When analysing data from the treatment groups, only the interaction for MACE in SUSTAIN 6 showed significance; for all others, there was no statistically significant heterogeneity of the treatment effects of liraglutide or semaglutide versus placebo across baseline BMI groups (Figure 1). Correspondingly, P‐interaction values for treatment‐by‐BMI for MACE, expanded MACE and CV death in LEADER were .34, .22 and .79, respectively; and in SUSTAIN 6 these were .02, .27 and .82, respectively.

FIGURE 1.

Cardiovascular outcomes by baseline body mass index category in A, LEADER and B, SUSTAIN 6. Primary and expanded MACE analyses adjusted for sex, smoking status, antihyperglycaemic treatments, prior cardiovascular (CV) events, geographic region, age, diabetes duration, estimated glomerular filtration rate. Smoking status was not adjusted for in the SUSTAIN 6 analysis for CV death because of low event numbers. ^†Primary major adverse cardiovascular events (MACE): composite of CV death, non‐fatal myocardial infarction (MI) and non‐fatal stroke. ^‡Expanded MACE: components of primary MACE plus revascularization (coronary only in LEADER; coronary or peripheral in SUSTAIN 6) or hospitalization for unstable angina pectoris or heart failure. BMI, body mass index (in kg/m²); CI, confidence interval; HR, hazard ratio

For new‐onset or worsening nephropathy, there was no heterogeneity of treatment efficacy across the BMI categories, with P‐interaction values of .92 for LEADER and .21 for SUSTAIN 6 (Figure 2).

FIGURE 2.

Renal outcomes by baseline body mass index category in A, LEADER and B, SUSTAIN 6. LEADER analysis adjusted for sex, smoking status, antihyperglycaemic treatments, prior cardiovascular events, geographic region, age, diabetes duration, estimated glomerular filtration rate. SUSTAIN 6 analysis adjusted for sex, antihyperglycaemic treatments, prior cardiovascular events, geographic region, age, diabetes duration, estimated glomerular filtration rate (smoking status was omitted because of low event numbers). ^†Nephropathy: new or persistent macroalbuminuria, doubling of serum creatinine, creatinine clearance of less than 45 mL/min/1.73m², end‐stage kidney disease or death from kidney disease. BMI, body mass index (in kg/m²); CI, confidence interval; HR, hazard ratio

In the regression analysis of baseline BMI as a continuous variable, liraglutide showed consistent benefits across BMI categories in analysis of time‐to‐first MACE, within the quartile boundaries, where 50% of the events occurred. Semaglutide also showed similar results across baseline BMI values for MACE (Figure S1).

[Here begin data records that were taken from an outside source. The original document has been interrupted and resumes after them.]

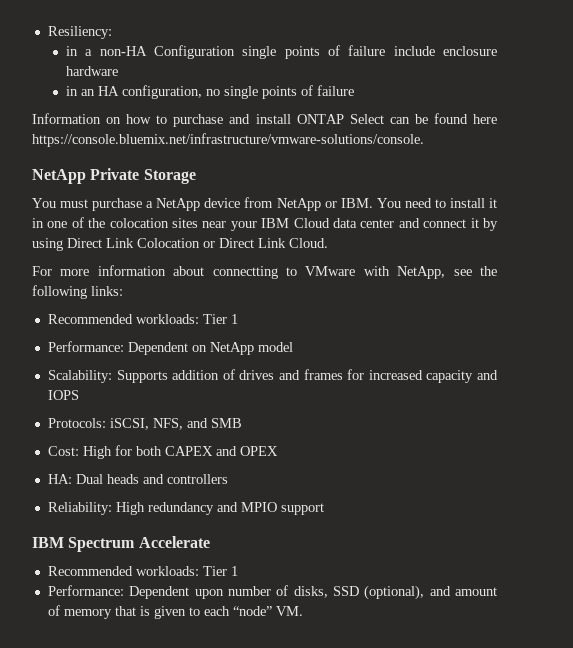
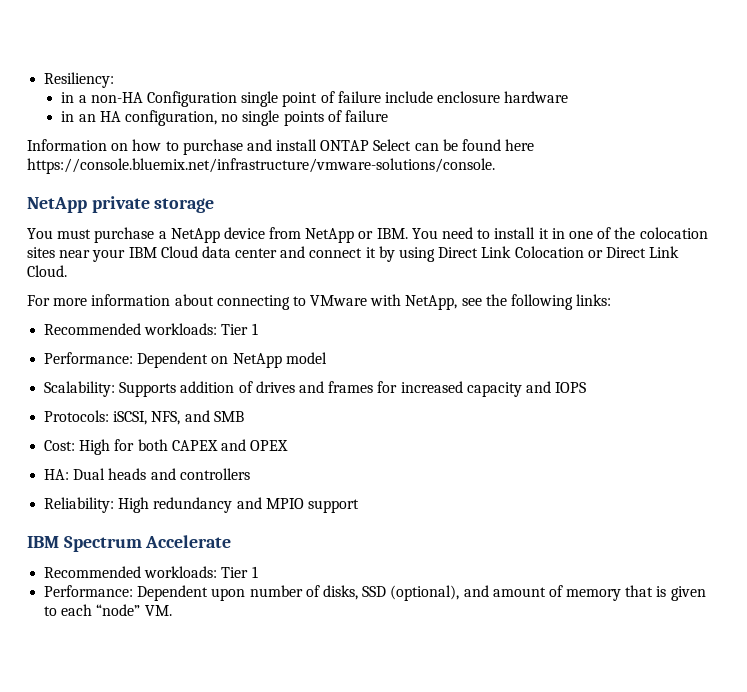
[284,46,320,59] points -> [282,92,318,107] point
[90,168,196,184] Private Storage -> [91,196,215,213] private storage
[212,266,278,279] connectting -> [216,295,290,310] connecting

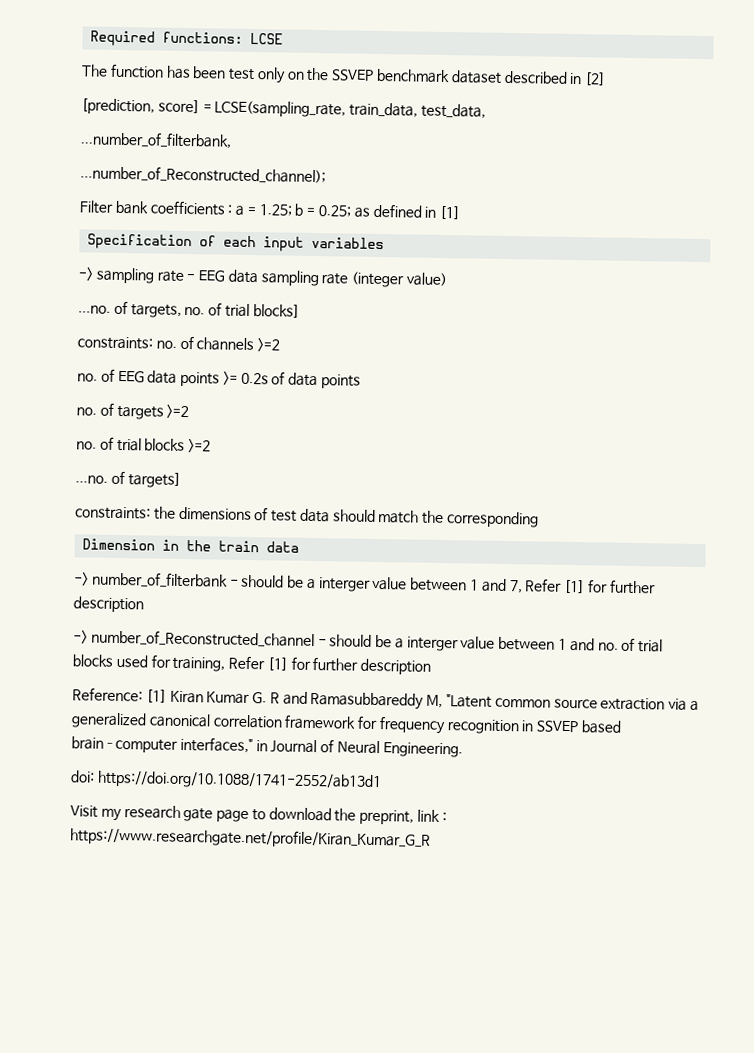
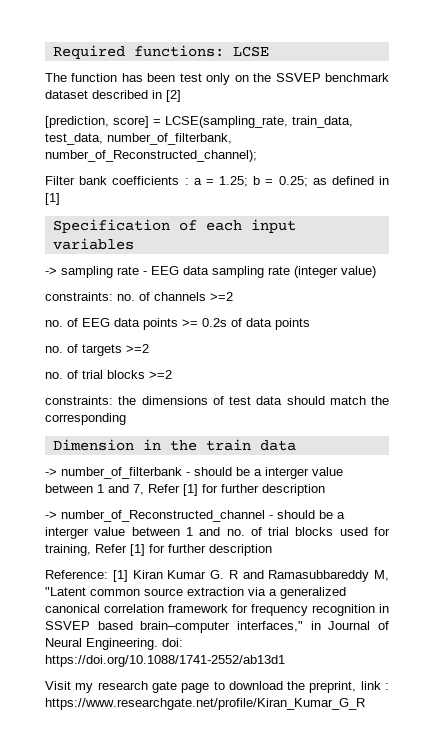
[80,131,232,149] [80,165,326,185] // ...number_of_filterbank, // ...number_of_Reconstructed_channel); -> [107,133,232,145] [45,150,257,162] number_of_filterbank, number_of_Reconstructed_channel);
[78,300,300,318] // ...no. of targets, no. of trial blocks] -> (376, 272) none
[75,470,181,488] // ...no. of targets] -> (172, 374) none
(463, 750) // -> (158, 644) none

There was no significant interaction between treatment and BMI category for percentage weight loss with either liraglutide (P _interaction = .07; Figure S2A) or semaglutide (P _interaction = .51; Figure S2B).

4. DISCUSSION

The present results of post hoc analyses from LEADER and SUSTAIN 6 show that there was no heterogeneity in the CV and renal benefits of liraglutide and semaglutide versus placebo across the spectrum of baseline BMI evaluated either categorically or continuously, excepting a nominally significant interaction observed by baseline BMI category for the effect of semaglutide on MACE. These data should be considered by prescribers when choosing these agents for CV risk reduction in appropriate patients.

The exact nature of the relationship between any baseline characteristic, including BMI, and CV benefit of liraglutide and semaglutide (via glycaemic control and/or weight loss and/or other mechanisms) remains difficult to establish, ³ , ⁸ with published meta‐analysis results showing that baseline BMI was not associated with achieved glycaemic control across seven different antihyperglycaemic treatments. ⁹ Thus, the dose–response curves for any treatment may differ for MACE, glucose levels and weight, and our analyses have shown that there appeared to be generally no effect of baseline BMI on MACE.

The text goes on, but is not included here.